O governo da Espanha aprovou o estatuto de autonomia da Catalunha em 2006. Segundo as novas leis, o governo regional teria mais poder sobre as decisões envolvendo cobranças de impostos, questões judiciais e imigração. Porém, em 2010, o decreto foi desafiado e suspenso pelo Tribunal Constitucional nacional.
Ainda assim, a região tem indiscutível autonomia dentro da política nacional, já que a Constituição espanhola, aprovada por 90% dos eleitores catalães em 1978, se refere à Catalunha como “nacionalidade histórica”, além de reconhecer seu direito à autonomia. Porém, a derrota de 2010, somada a crise econômica que atingiu a Espanha, foi mais do que suficiente para reforçar a causa separatista.
Economia
A Catalunha é o coração industrial da Espanha – tanto pelo poder de seus portos e comércio têxteis, como, mais recentemente, pelas finanças, serviços e empresas de alta tecnologia. É a região mais rica do país, responsável por 20% do PIB de 2015.
Existe uma crença incentivada pelos separatistas segundo a qual os cidadãos gastam mais com o governo central do que recebem de volta. De fato, a região é a que mais paga impostos: em 2016, os catalães pagaram 20,8% dos impostos recolhidos por Madri. Muitos políticos independentistas insistem que estariam melhor sem o restante da Espanha, já que manteriam todo os recursos na região, ajudando-a a se desenvolver ainda mais.
Porém, especialistas em política espanhola e europeia vêm questionando o argumento, que não segue a complexa lógica da economia global. Muitos acreditam que, como país independente, a Catalunha teria muitos custos extras para arcar. Além disso, perderia boa parte de sua rede de comércio.

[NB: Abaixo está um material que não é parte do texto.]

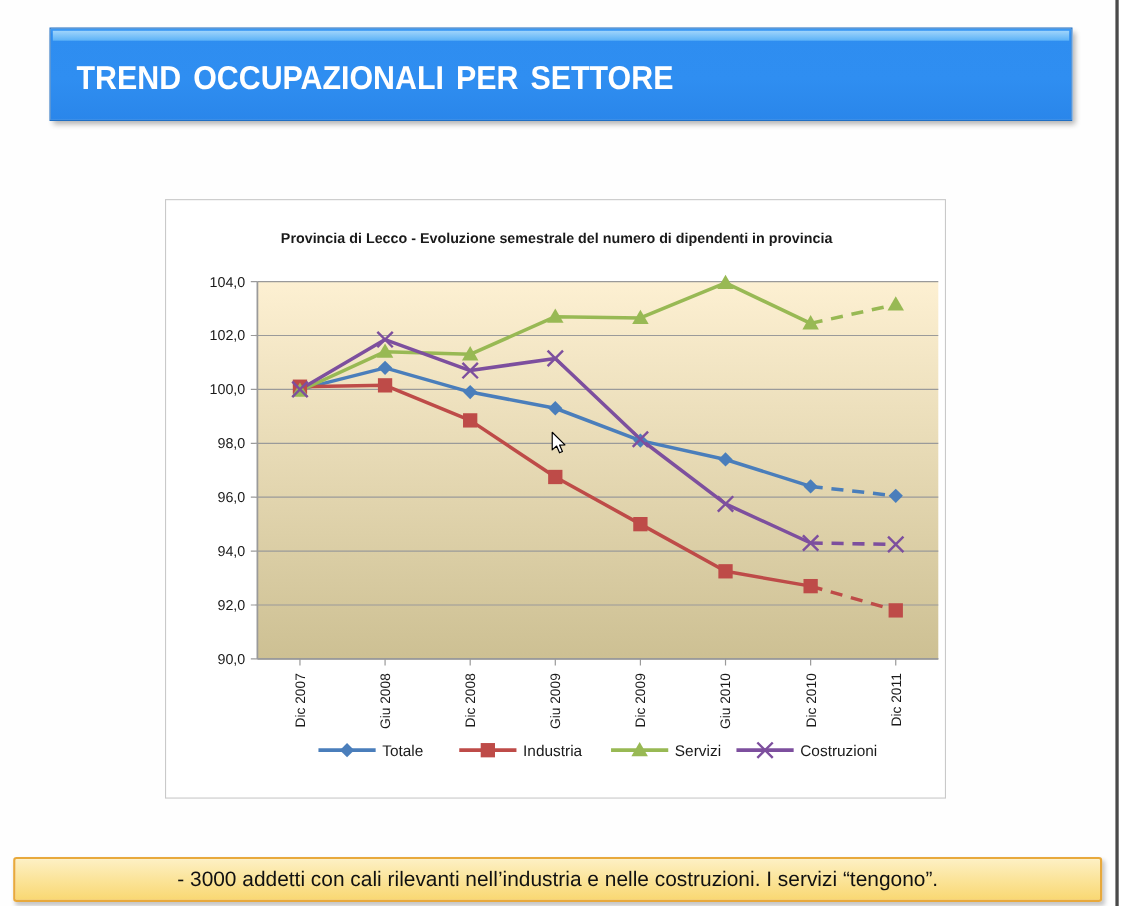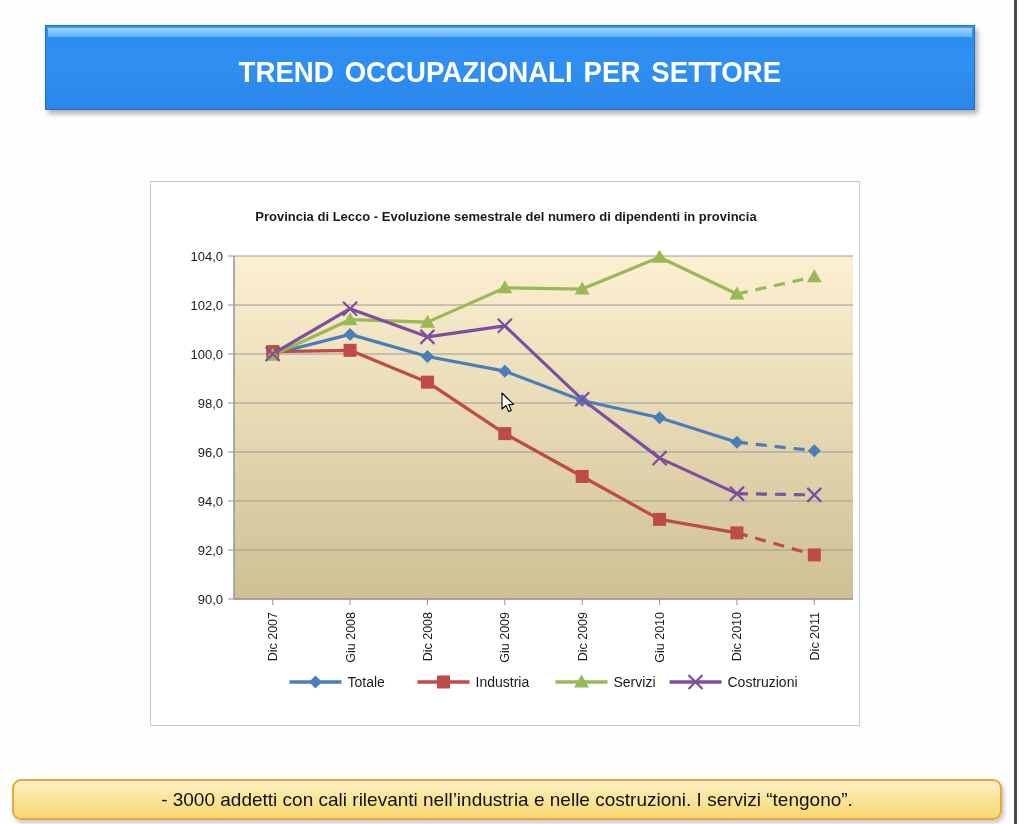"trend occupazionali per settore" #title-banner { justify-content: center -> none }
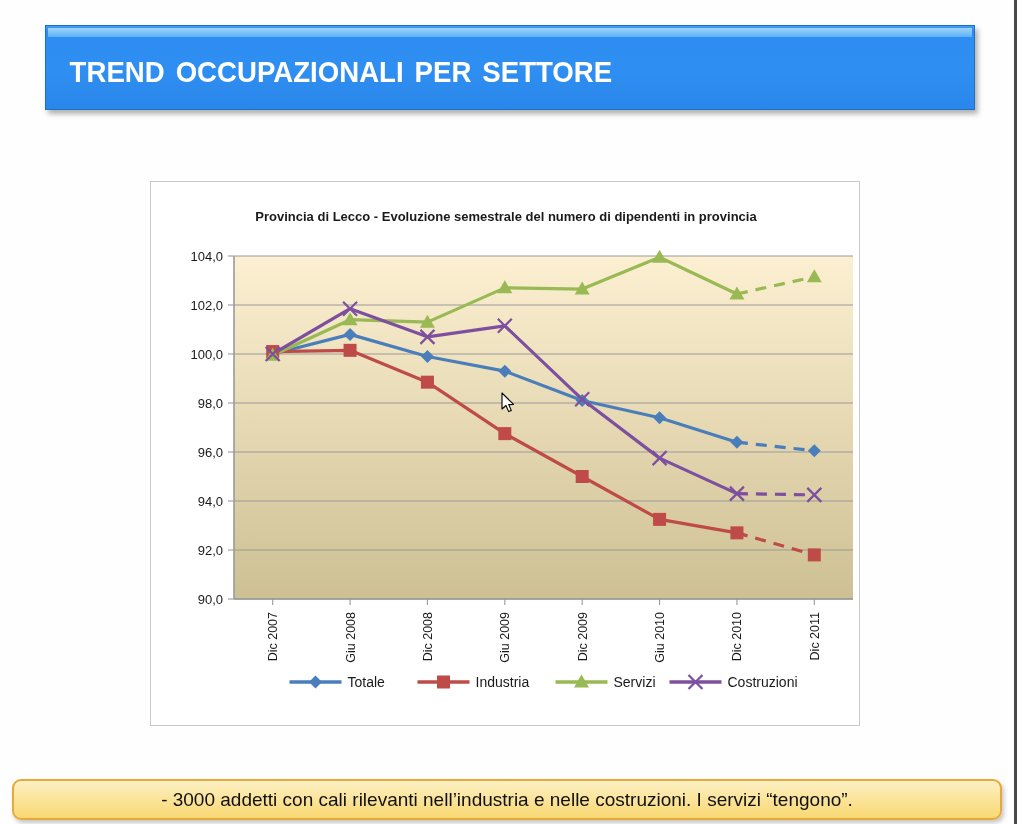"- 3000 addetti con cali" #caption-bar { border-radius: 9px -> 3px }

“Se a Catalunha se tornar independente, não se separará somente da Espanha, mas da União Europeia também”, diz o catedrático de direito constitucional da Universidade Autónoma de Barcelona, Francesc de Carreras. Grande parte das relações que o empresariado catalão sustenta atualmente são com a Europa, principalmente França, Itália e Alemanha. “Todas as vantagens ficais e sobretudo as relações econômicas com esses países, concedidas pela UE, se perderiam e o impacto sobre as finanças catalãs seria imediato”, completa Carreras.
Língua e cultura
O independentismo catalão é também um movimento cultural. Muito se fala, inclusive, sobre o chamado catalanismo, uma necessidade dos cidadãos da região em se diferenciarem do resto do país e exaltarem seus costumes, lendas e festas próprios para o resto do mundo.
Em Barcelona, os símbolos nacionalistas estão por toda parte, inclusive em sua arquitetura modernista única. A cruz de São Jorge, personagem religioso cristão exaltado como o cavaleiro corajoso que no passado salvou a princesa e a cidade contra a invasão de um dragão, é estampada em monumentos, prédios e igrejas. O monstro da lenda catalã é associado especialmente à figura do estrangeiro que deseja acabar com sua liberdade e autonomia.
A região também celebra festividades únicas, como a Festa de Sant Medir, Dia de Sant Jordi, Festival de Gràcia e La Mercè.
A maioria da população fala o catalão. A língua é a oficial da região, junto ao castelhano. Com o fim do regime ditatorial de Francisco Franco, em 1975, e a restauração da democracia em todo o país, o idioma passou a ser usado na política, educação e nos meios de comunicação. Nas ruas, estradas e estações de metrô, se lê o catalão sempre em primeiro lugar.
A língua tem sua identidade própria, já que não é um dialeto derivado do espanhol, e é falada por 10 milhões de pessoas na Catalunha, Valência (dialeto valenciano), Ilhas Baleares e na cidade italiana de Algueiro.